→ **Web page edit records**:
_ _ _ _ _

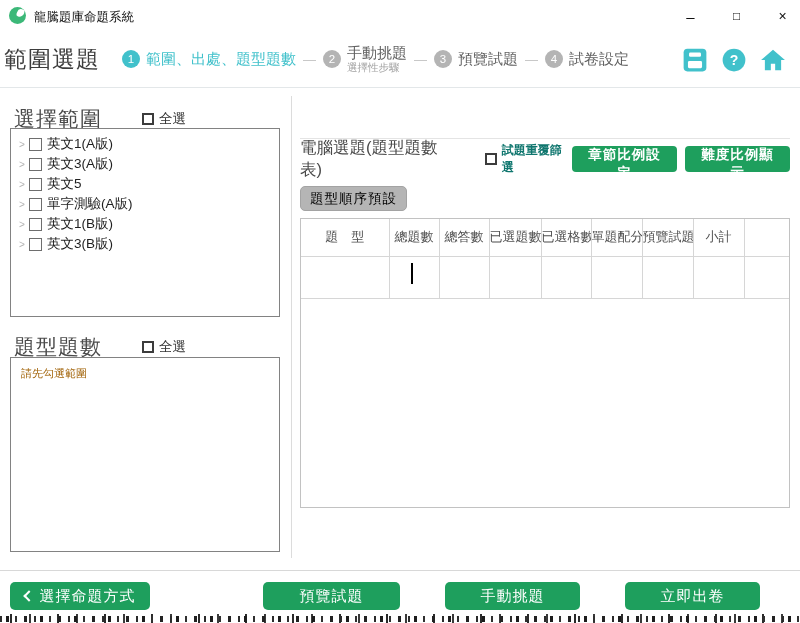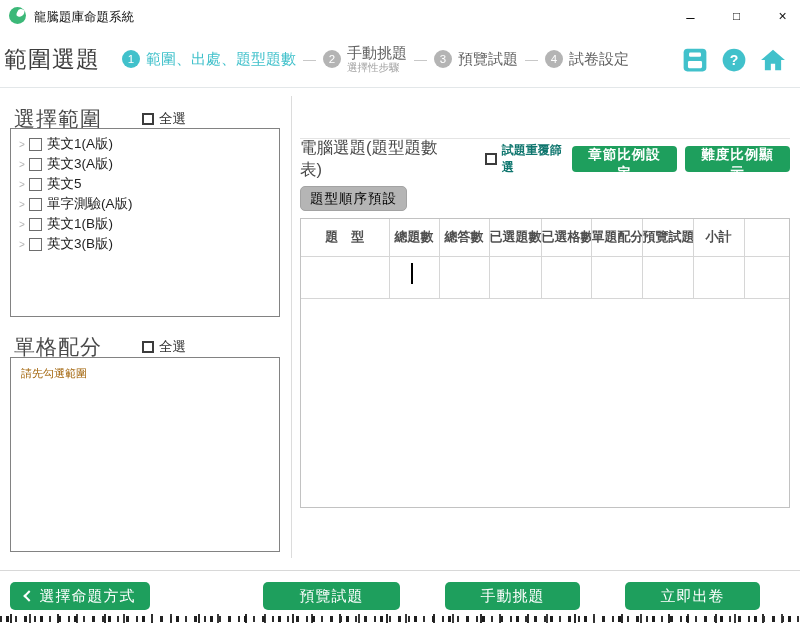--- a/index.html
+++ b/index.html
@@ -77,7 +77,7 @@
   .table-wrap { position:absolute; left:300px; top:218px; width:490px; height:290px;
                 border:1px solid #c2c2c2; background:#fff; overflow:hidden; }
   table { border-collapse:collapse; width:100%; table-layout:fixed; }
-  .qtable th { height:37px; font-weight:700; font-size:13px; color:#4f4f4f; text-align:center;
+  .qtable th { height:37px; font-weight:400; font-size:13px; color:#4f4f4f; text-align:center;
                border-right:1px solid #d6d6d6; border-bottom:1px solid #d6d6d6; overflow:hidden; white-space:nowrap; }
   .qtable td { height:42px; border-right:1px solid #d6d6d6; border-bottom:1px solid #d6d6d6;
                position:relative; }

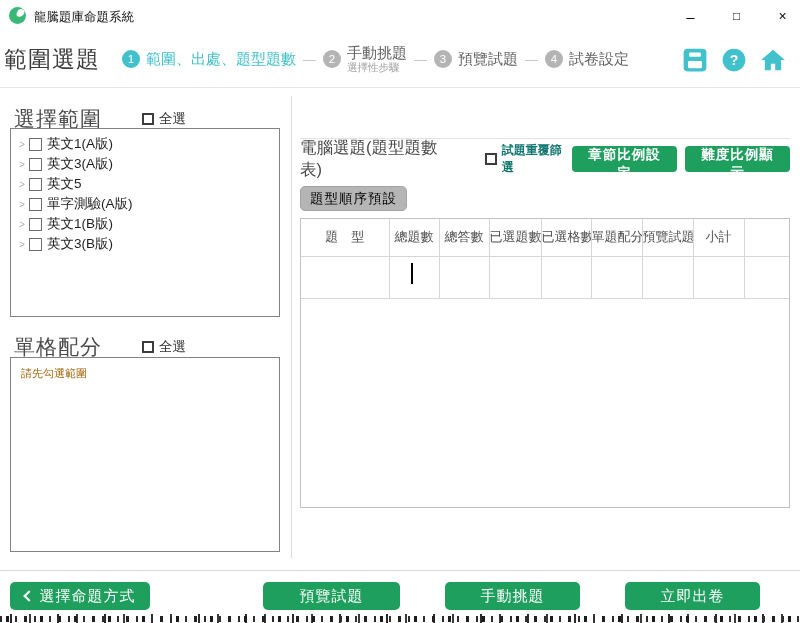--- a/index.html
+++ b/index.html
@@ -205,7 +205,7 @@
   </div>
 
   <div class="sec-head source-head">
-    <span class="sec-title">單格配分</span>
+    <span class="sec-title">題型題數</span>
     <span class="chk-row">
       <span class="chk"></span>
       <span class="chk-label">全選</span>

_ _ _ _ _

→ **How to complete this task**: Copy every line above that includes the string "align".

→ **Output below**:
-  .qtable th { height:37px; font-weight:700; font-size:13px; color:#4f4f4f; text-align:center;
+  .qtable th { height:37px; font-weight:400; font-size:13px; color:#4f4f4f; text-align:center;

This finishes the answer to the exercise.